His wife, Dr. Esther Cohen, a clinical psychologist who worked at New
York University, found herself becoming overnight the local expert on
traumatic states in children. "Anyone who has worked in Israel is
apparently an expert on trauma," she says. "There was astonishment
at our experience. The principal of one school told me that I come from
a different planet, when I advised him to hold a discussion in the classroom
after the death of the father of one of the children in the terror attack.
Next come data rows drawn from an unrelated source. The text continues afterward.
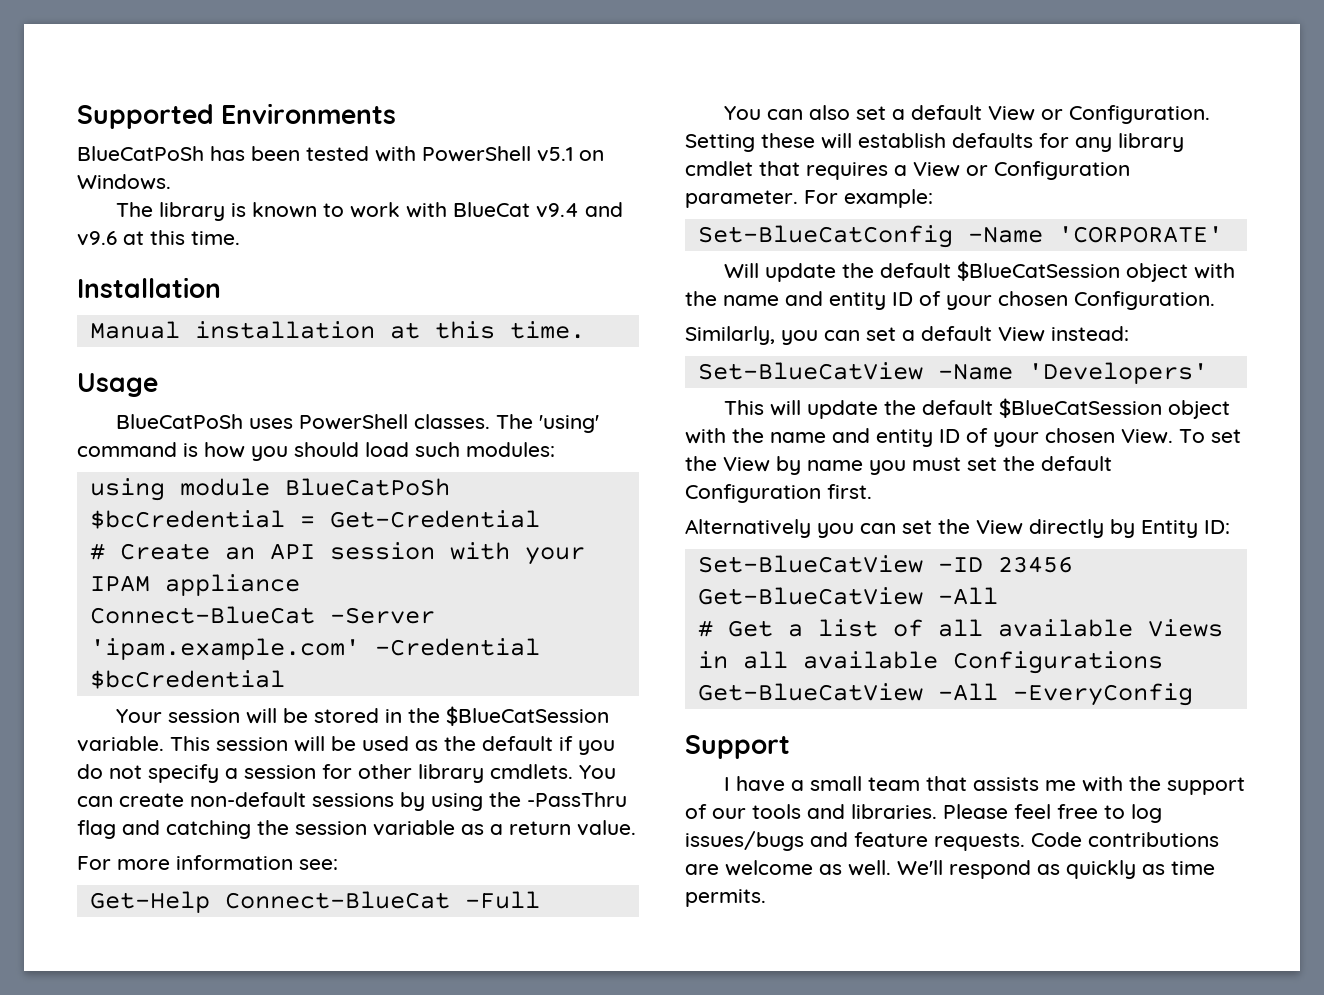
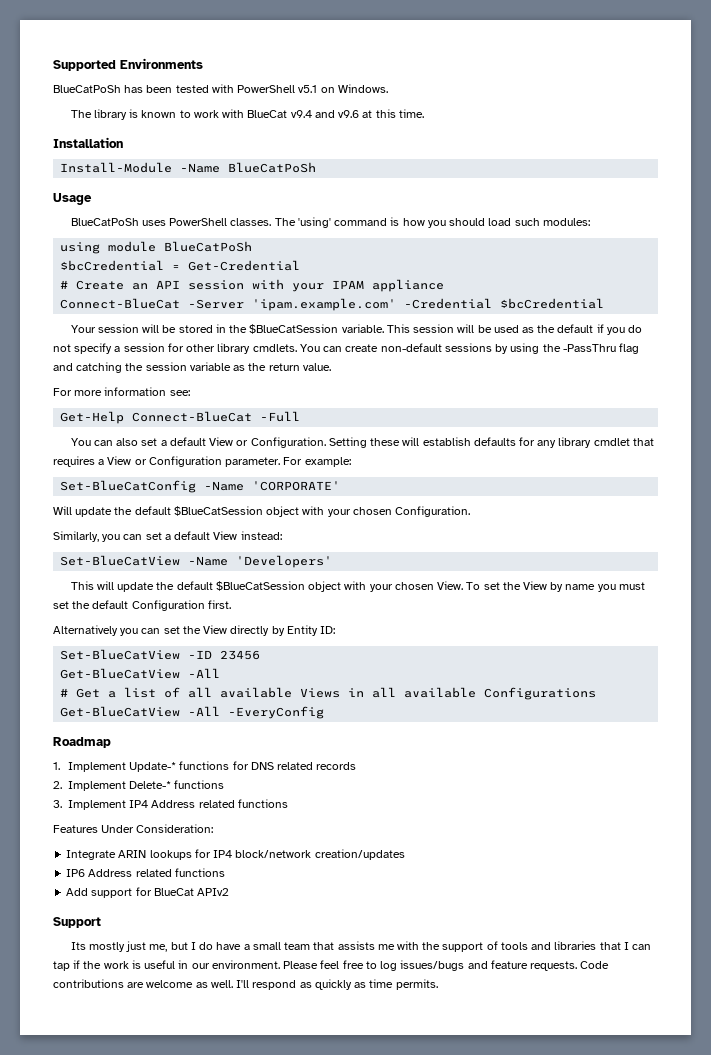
- Manual installation at this time.
+ Install-Module -Name BlueCatPoSh
- You can create non-default sessions by using the -PassThru flag and catching the session variable as a return value.
+ You can create non-default sessions by using the -PassThru flag and catching the session variable as the return value.
- Will update the default $BlueCatSession object with the name and entity ID of your chosen Configuration.
+ Will update the default $BlueCatSession object with your chosen Configuration.
- This will update the default $BlueCatSession object with the name and entity ID of your chosen View.
+ This will update the default $BlueCatSession object with your chosen View.
+ Roadmap
+ 1. Implement Update-* functions for DNS related records
+ 2. Implement Delete-* functions
+ 3. Implement IP4 Address related functions
+ Features Under Consideration:
+ Integrate ARIN lookups for IP4 block/network creation/updates
+ IP6 Address related functions
+ Add support for BlueCat APIv2
  Support
- I have a small team that assists me with the support of our tools and libraries.
+ Its mostly just me, but I do have a small team that assists me with the support of tools and libraries that I can tap if the work is useful in our environment.
- We'll respond as quickly as time permits.
+ I'll respond as quickly as time permits.

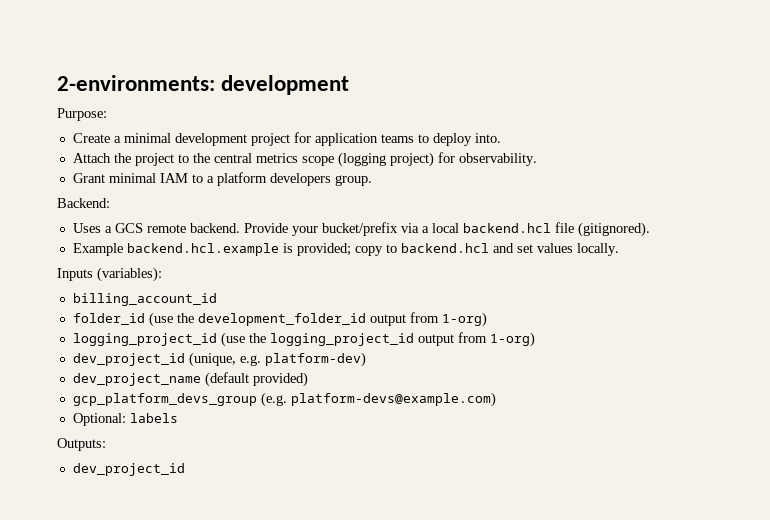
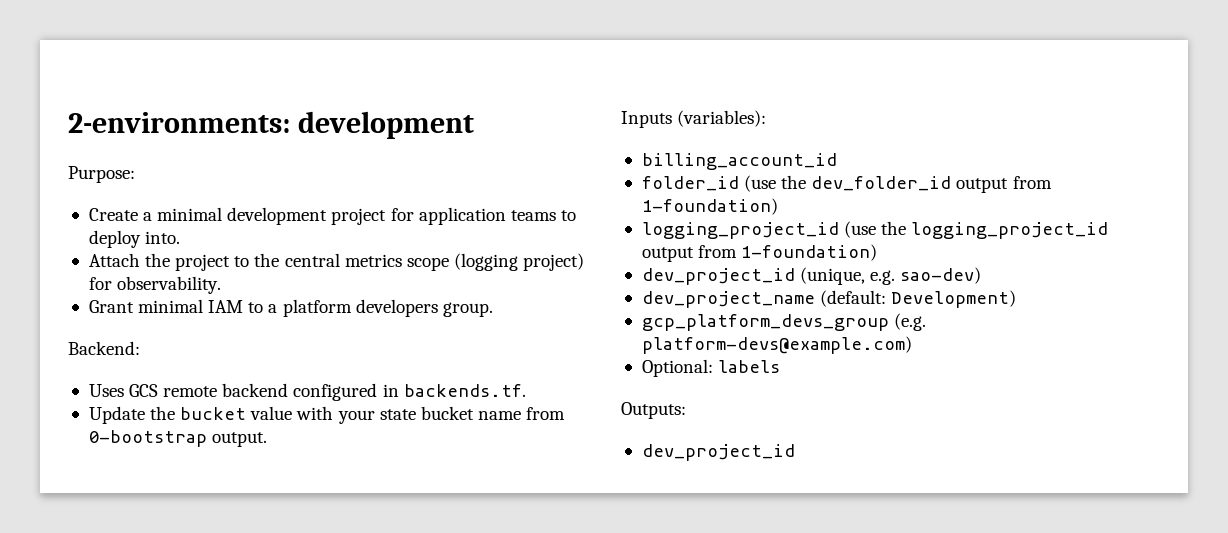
- Uses a GCS remote backend. Provide your bucket/prefix via a local backend.hcl file (gitignored).
- Example backend.hcl.example is provided; copy to backend.hcl and set values locally.
+ Uses GCS remote backend configured in backends.tf.
+ Update the bucket value with your state bucket name from 0-bootstrap output.
- folder_id (use the development_folder_id output from 1-org)
+ folder_id (use the dev_folder_id output from 1-foundation)
- logging_project_id (use the logging_project_id output from 1-org)
+ logging_project_id (use the logging_project_id output from 1-foundation)
- dev_project_id (unique, e.g. platform-dev)
+ dev_project_id (unique, e.g. sao-dev)
- dev_project_name (default provided)
+ dev_project_name (default: Development)

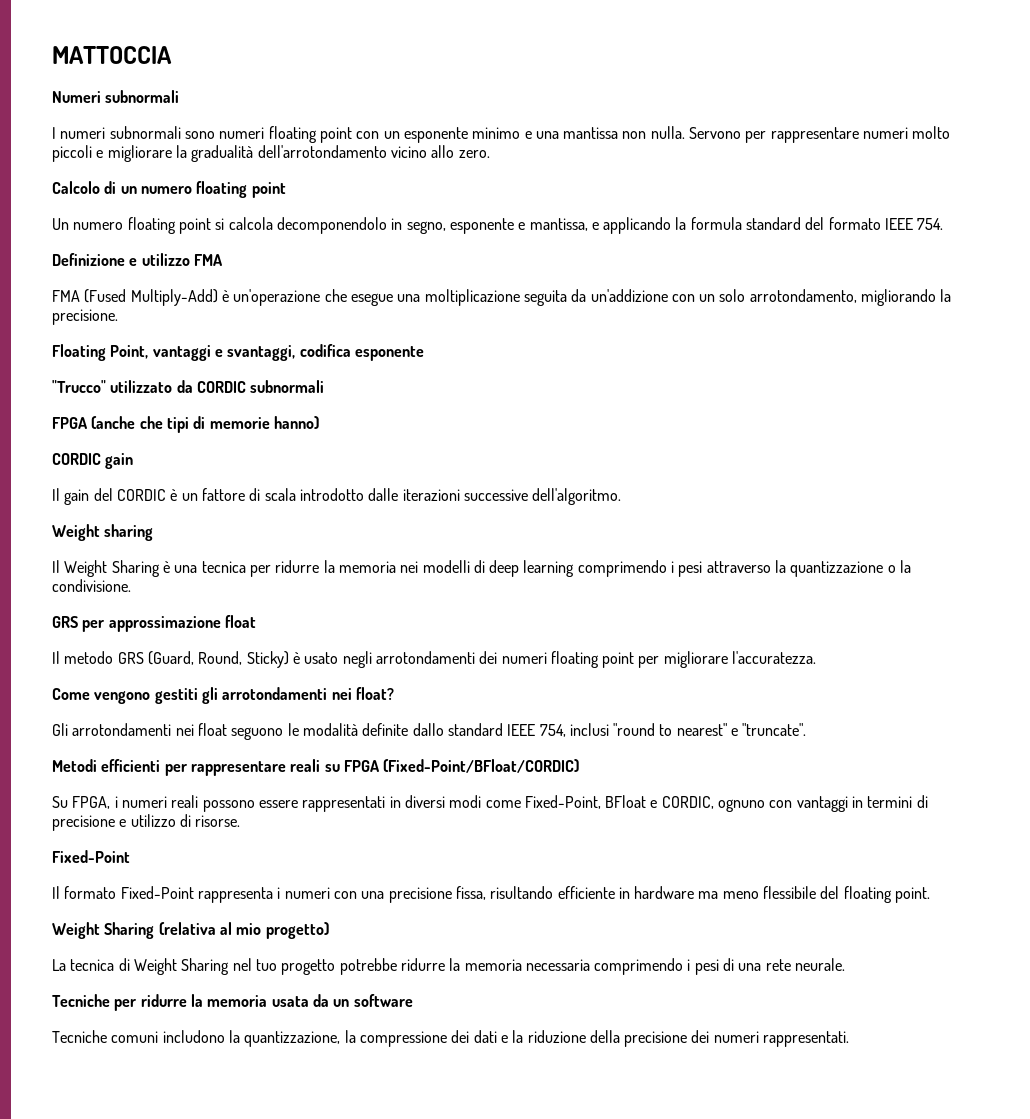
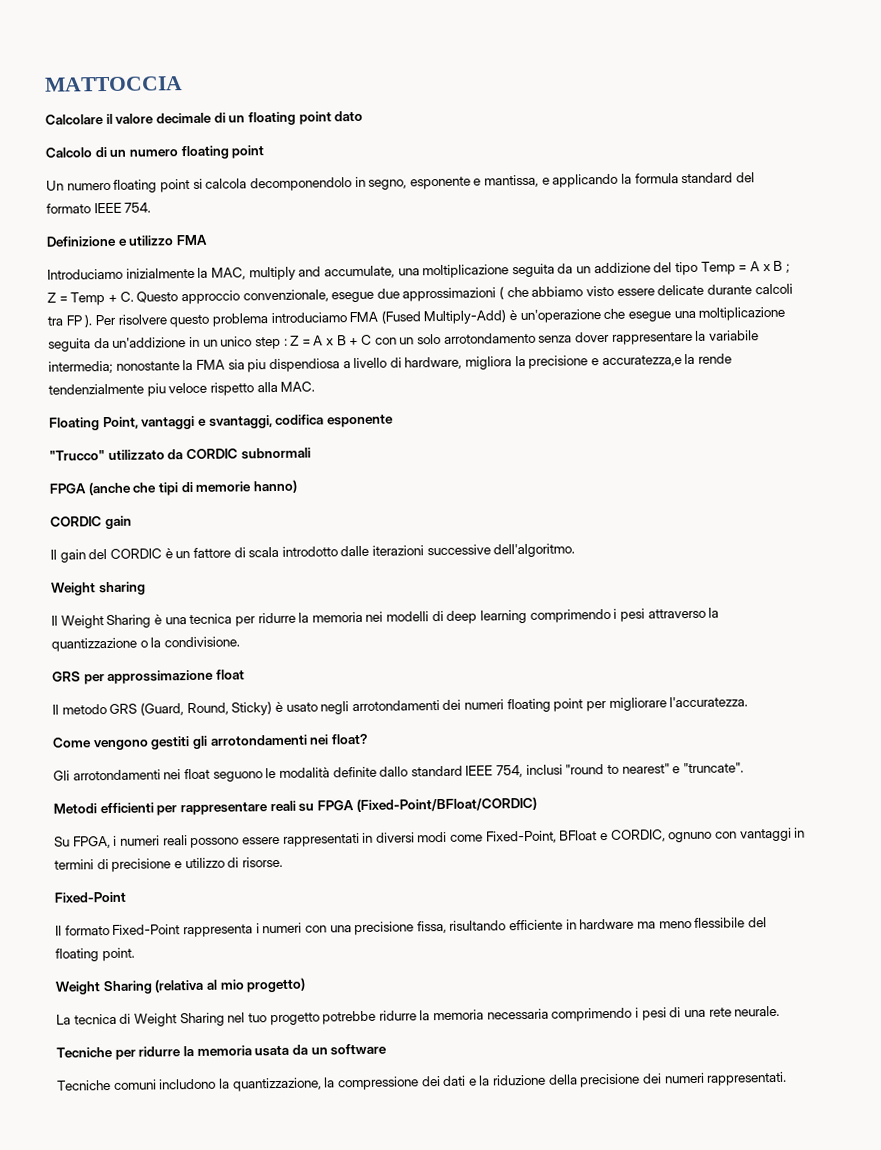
- Numeri subnormali
- I numeri subnormali sono numeri floating point con un esponente minimo e una mantissa non nulla. Servono per rappresentare numeri molto piccoli e migliorare la gradualità dell'arrotondamento vicino allo zero.
+ Calcolare il valore decimale di un floating point dato
- FMA (Fused Multiply-Add) è un'operazione che esegue una moltiplicazione seguita da un'addizione con un solo arrotondamento, migliorando la precisione.
+ Introduciamo inizialmente la MAC, multiply and accumulate, una moltiplicazione seguita da un addizione del tipo Temp = A x B ; Z = Temp + C. Questo approccio convenzionale, esegue due approssimazioni ( che abbiamo visto essere delicate durante calcoli tra FP ). Per risolvere questo problema introduciamo FMA (Fused Multiply-Add) è un'operazione che esegue una moltiplicazione seguita da un'addizione in un unico step : Z = A x B + C con un solo arrotondamento senza dover rappresentare la variabile intermedia; nonostante la FMA sia piu dispendiosa a livello di hardware, migliora la precisione e accuratezza,e la rende tendenzialmente piu veloce rispetto alla MAC.

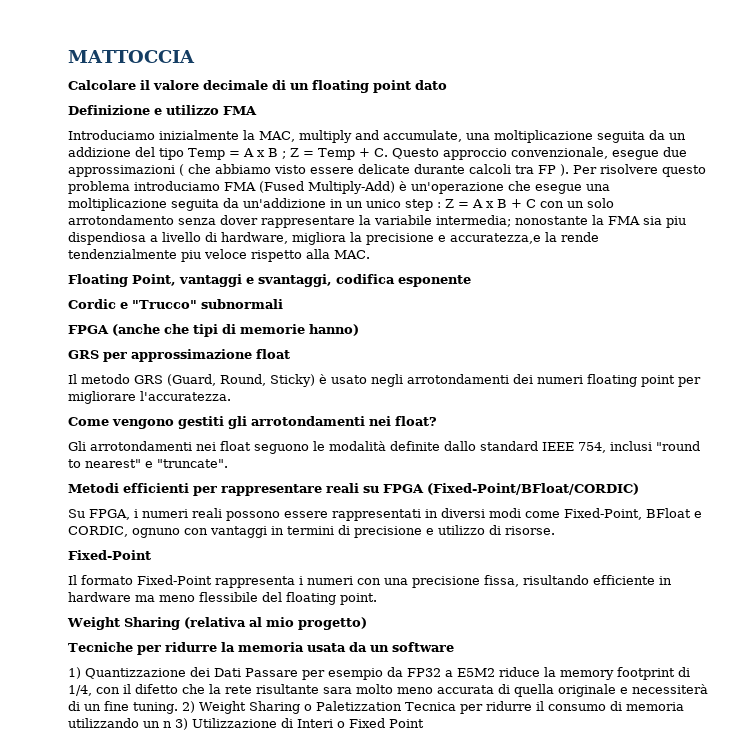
- Calcolo di un numero floating point
- Un numero floating point si calcola decomponendolo in segno, esponente e mantissa, e applicando la formula standard del formato IEEE 754.
- "Trucco" utilizzato da CORDIC subnormali
+ Cordic e "Trucco" subnormali
- CORDIC gain
- Il gain del CORDIC è un fattore di scala introdotto dalle iterazioni successive dell'algoritmo.
- Weight sharing
- Il Weight Sharing è una tecnica per ridurre la memoria nei modelli di deep learning comprimendo i pesi attraverso la quantizzazione o la condivisione.
- La tecnica di Weight Sharing nel tuo progetto potrebbe ridurre la memoria necessaria comprimendo i pesi di una rete neurale.
- Tecniche comuni includono la quantizzazione, la compressione dei dati e la riduzione della precisione dei numeri rappresentati.
+ 1) Quantizzazione dei Dati Passare per esempio da FP32 a E5M2 riduce la memory footprint di 1/4, con il difetto che la rete risultante sara molto meno accurata di quella originale e necessiterà di un fine tuning. 2) Weight Sharing o Paletizzation Tecnica per ridurre il consumo di memoria utilizzando un n 3) Utilizzazione di Interi o Fixed Point

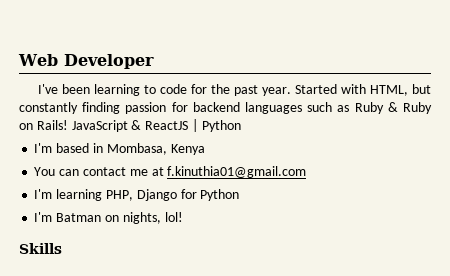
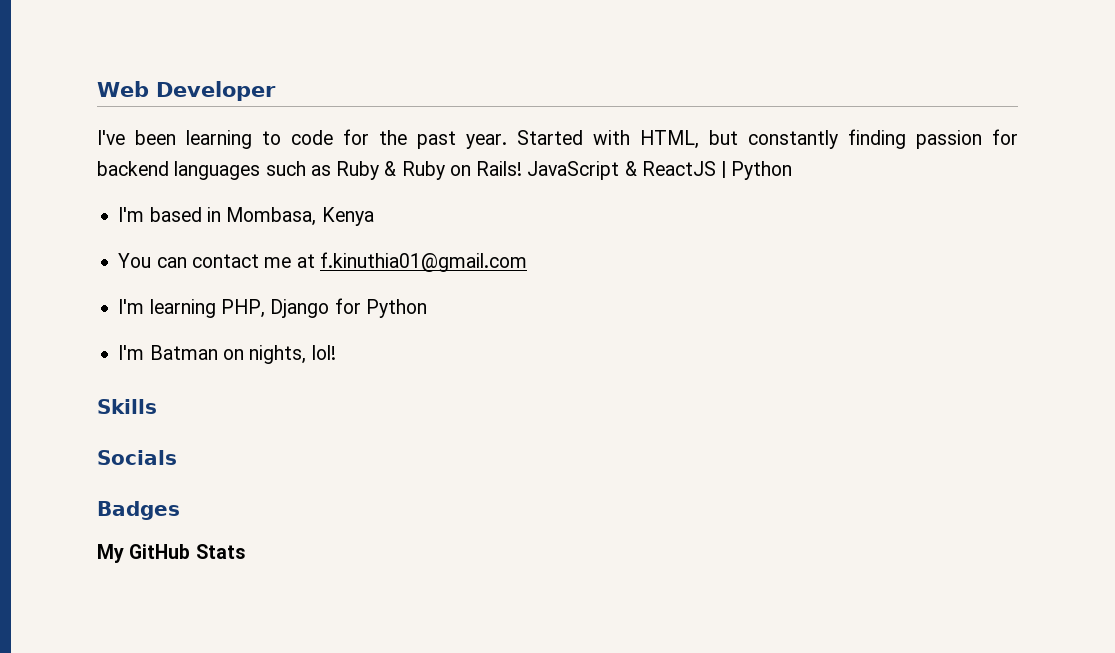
+ Socials
+ Badges
+ My GitHub Stats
`But it's a personal thing,' he said to me. They didn't understand much,
but they were very open."
According to Professor Avraham Balaban, who has been teaching for 15
years at the University of Florida, the difference between the humanities
and the social sciences stems from "the nature of their methods.
In the social sciences they like to work with measurable and quantifiable
data. The method is focused and systematic. In the humanities, the post-colonial
theory is not linked to data or facts, but to gut feeling. The interest
is in the narratives and the processes and it is very easy these days
to adopt the Palestinian narrative."
However, in rare cases the political circumstances have also led to positive
sentiments. Professor Nurit Gertz of the film department at Tel Aviv University
taught last year at Yale University in Connecticut. "I taught a course
on Palestinian and Israeli film. I was sure it was going to be very difficult.
The lesson on September 11, which took place during the attacks without
us knowing about them, was an excellent lesson. At the end of the semester
we succeeded in understanding the two sides and the two stories through
film. We learned to listen, and we saw the two wars - the War of Independence
and the Nakba [the Catasrophe] - as the same event."
With respect to the attacks that were directed against Israelis this
year, Gertz says: "It's fascism to identify me with the state, as
if all of us were Sharon and all of us were soldiers. I am partner to
some of the criticism that was directed at Israel, but not to the total
rejection of the society and everything in it."